For some time now, the political center of gravity has been shifting away from NATO to the European Union (EU) and the United States (US). NATO no longer is the forum for political debate between Europe and North America. On many issues direct dialogue between “EU-Brussels” and Washington takes place. Many of the priority issues on today’s agenda are only indirectly related to security and defense. Not only does NATO have little or no expertise on the financial crisis, climate change, energy, and other key issues but it would also send a strange signal if we would task a military alliance to address them. Furthermore, even with regard to security and defence issues, a comprehensive or holistic approach is required that also integrates the political, economic and social dimensions of foreign policy. And in some cases, like relations with Russia, NATO appears part of the problem rather than of the solution.

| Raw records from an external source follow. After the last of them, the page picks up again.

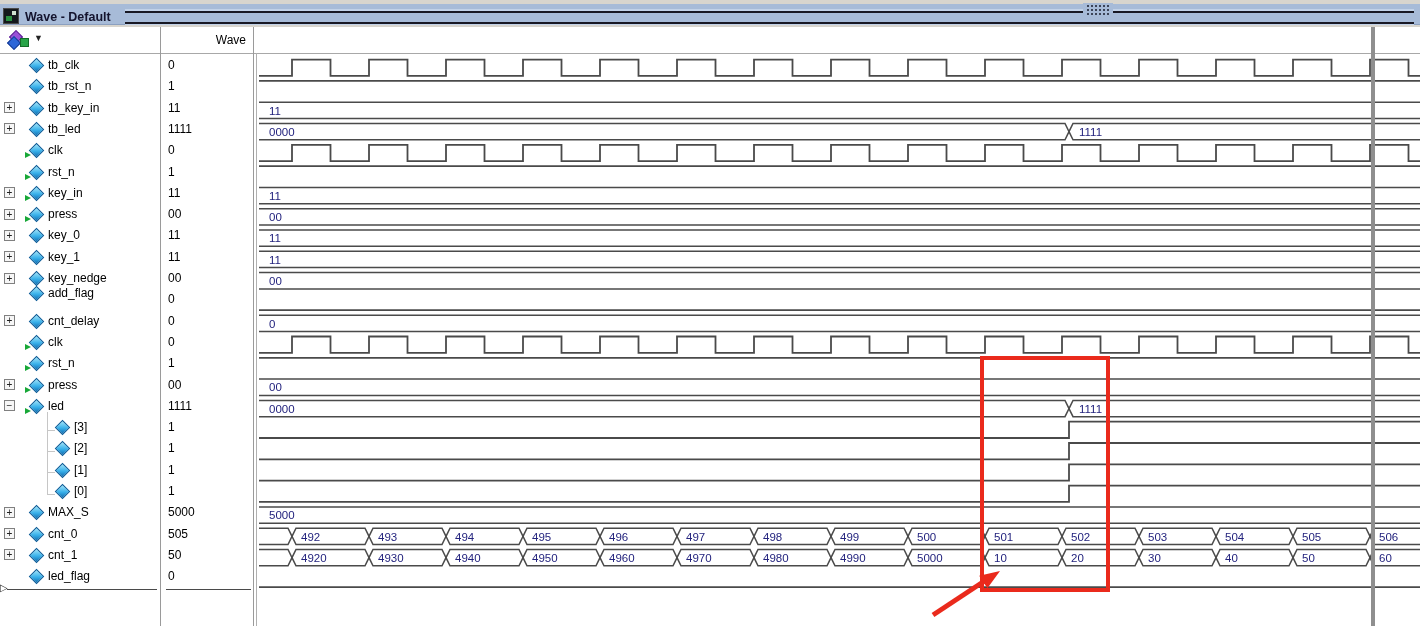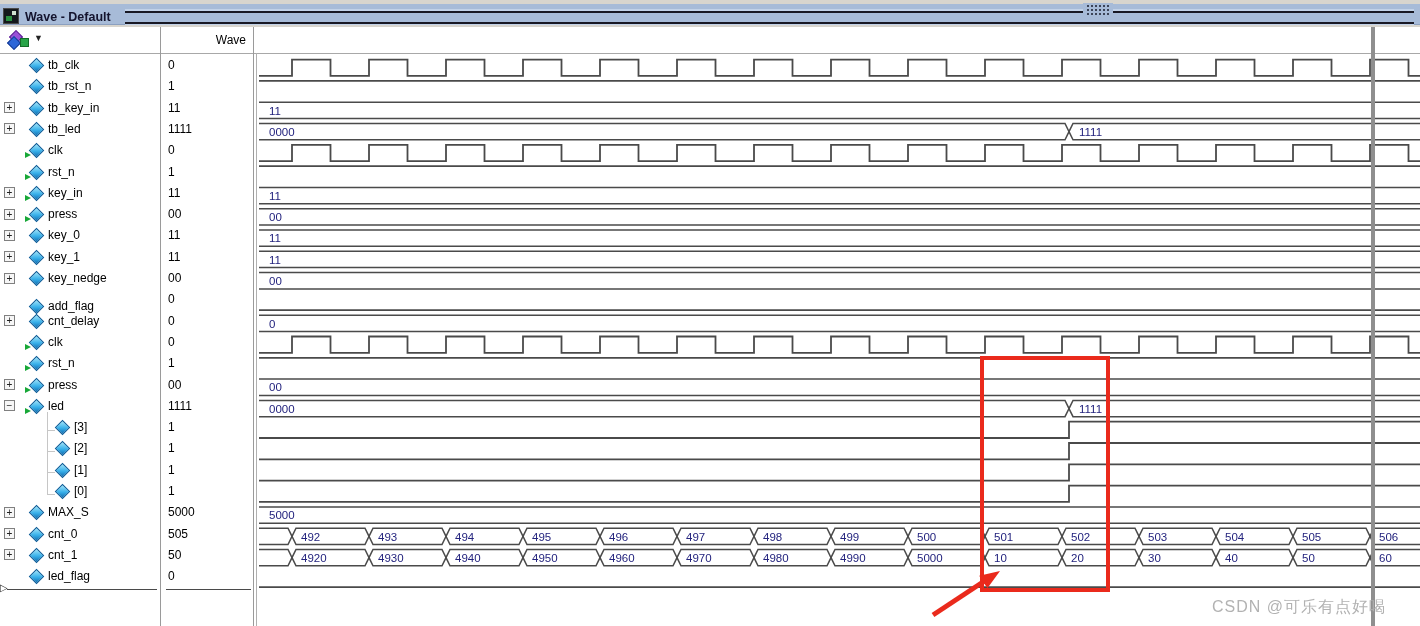"add_flag" div.sig-row { top: 295px -> 282px }
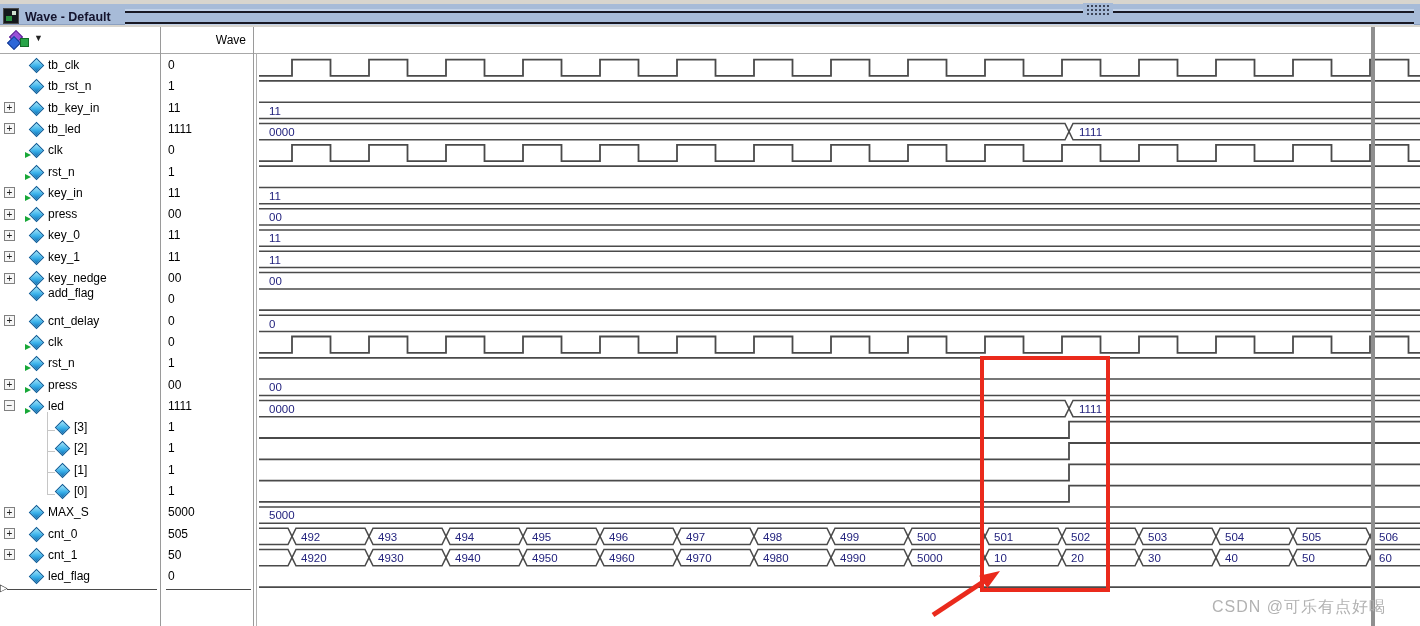"CSDN @可乐有点好喝" div.watermark { html: <div>CSDN @可乐有点好喝</div> -> none }
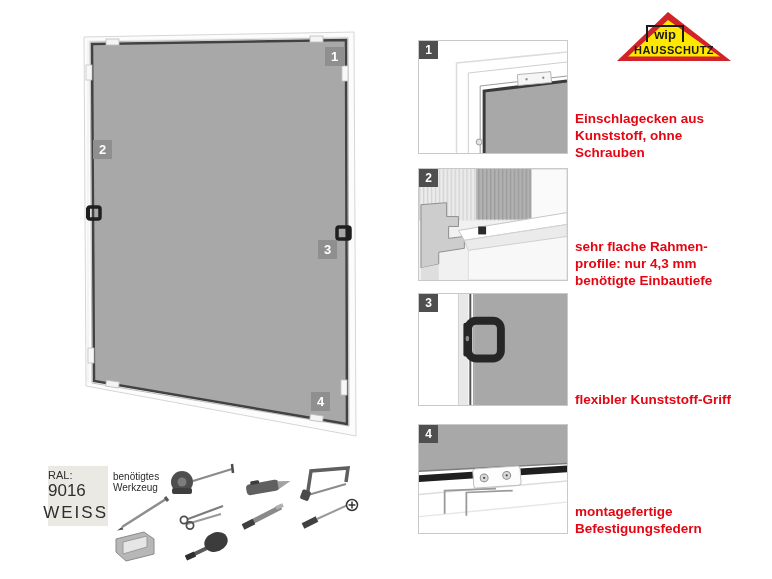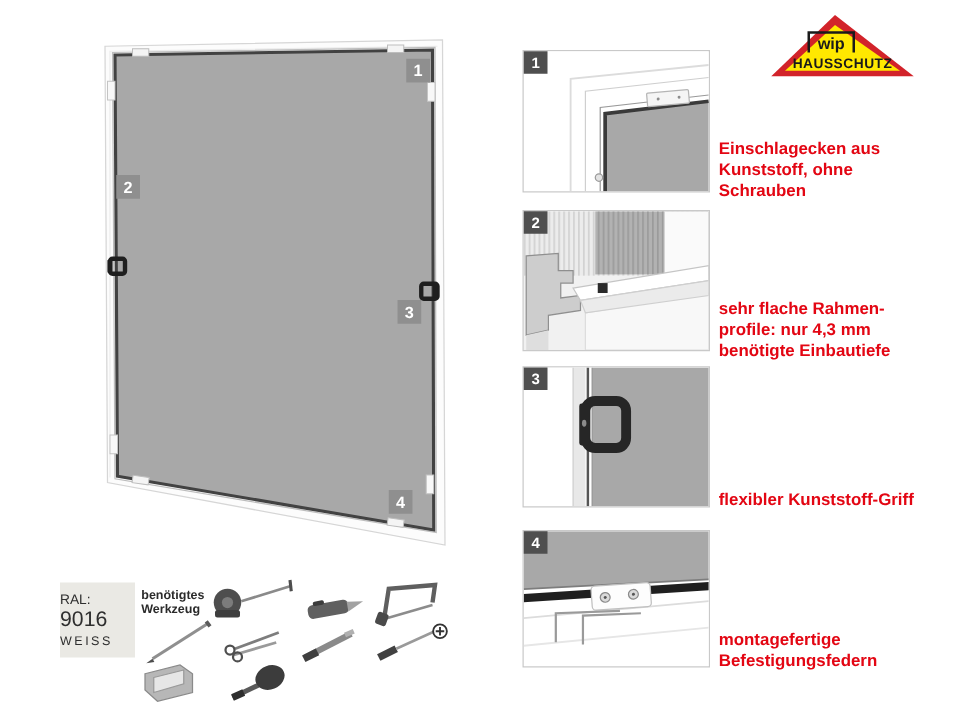"RAL: 9016" .ral-box { align-items: flex-start -> flex-end }
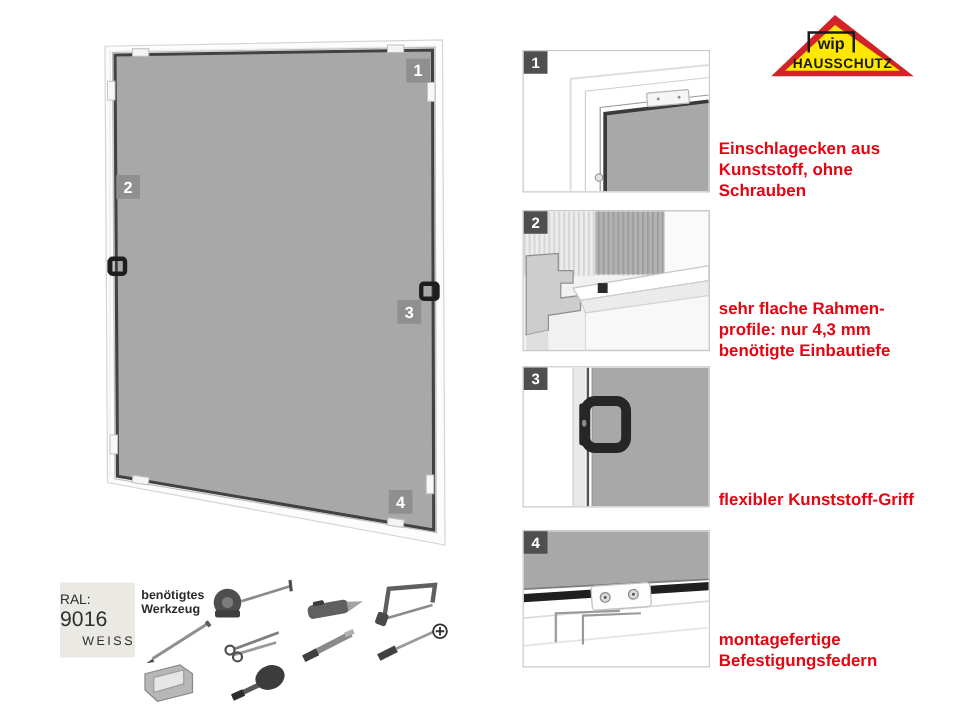"benötigtes" .tools-heading { font-weight: bold -> normal }
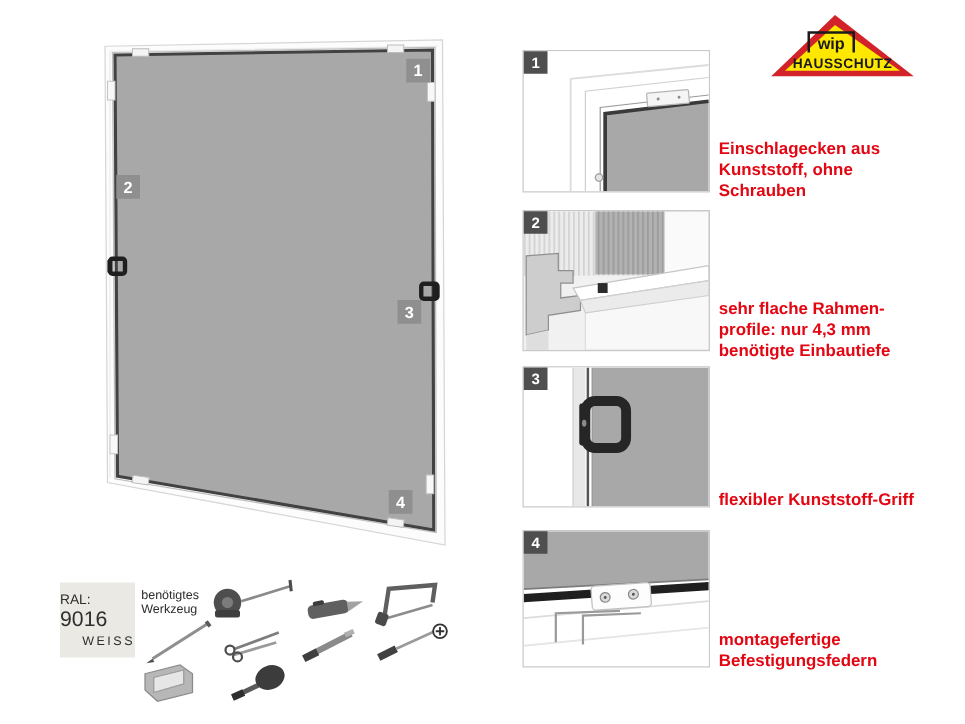"WEISS" .ral-name { font-size: 10px -> 17px }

De facto, the Alliance is evolving into a “2-pillar-NATO" in which, next to the individual governments, the EU and the US are the primary level of decision-making. They can wage a holistic foreign policy, from aid and trade, democracy and human rights promotion, to diplomacy and defense. And the EU, unlike NATO, is much more than a mere intergovernmental organization.

Importantly, at the same time a strategic divergence has occurred between the EU and the US, best expressed in their respective strategies. Reading the US National Security Strategy, the conclusion is that the world is a very dangerous place; reading the European Security Strategy, the conclusion is that the world is a very complex place. This divergence will not disappear with another occupant in the White House, because it is a result not of the Americans, but of the Europeans having changed – the EU has become increasingly aware of its own interests and priorities.

This double-sided evolution should be reflected in the way transatlantic relations are organized:

(1) In a multi-polar world, the EU must have the necessary margin of manuever to interact flexibly with all global actors. Nevertheless, the US will remain the closest to Europe. The EU-US partnership therefore must be deepened, more comprehensive, and more operational. This political partnership must be much more than “summitry." Perhaps permanent bodies are in order; in any case Europeans must speak to the US as EU. Within such a partnership, NATO becomes more of a technical, executive body: if the EU and the US decide to act together militarily, they will use NATO.

(2) The primary level of decision-making, including on security and defense, are the two “pillars”, the EU and the US. Increasingly, it is in the EU that Europeans take the primary political decision on whether to act in a given crisis. If military action is decided upon, the secondary decision is to choose the operational framework: the European Security and Defense Policy (ESDP), NATO, the UN, or the OSCE. That choice will always be an ad hoc decision, in function of which partners want to go along and which organization is best suitable for the crisis at hand – reality is too complex for a fixed division of labor to work. If before a European pillar within NATO was talked about, now the pillars are the dominant players. Where the European Security Strategy and the US National Security Strategy coincide, will determine NATO’s new strategic concept – not vice versa.

(3) At the EU level therefore, in the context of ESDP, must European military capabilities be further developed, through various forms of cooperation and pooling. This guarantees the autonomy of ESDP, while even fully integrated European capabilities can be deployed for NATO operations if that framework is decided upon for a specific mission. With regard to the EU’s civilian assets, an EU-NATO cooperation agreement can be concluded, providing for full involvement of the EU in planning for scenarios in which NATO would lead a military operation and the EU would lead a concurrent civilian deployment.

The ball is now in the European camp – is the EU ready to catch it? A de facto evolution towards a “two-pillar-NATO” is taking place, but for the model to work effectively and a true partnership of equals to emerge, Europe must speak, and act, as one.

Prof. Dr. Sven Biscop, a member of the Atlantic Council's Strategic Advisors Group, is director of the Security & Global Governance Program at Egmont – The Royal Institute for International Relations (Brussels) and Visiting Professor for European Security at the College of Europe (Bruges) and at Ghent University.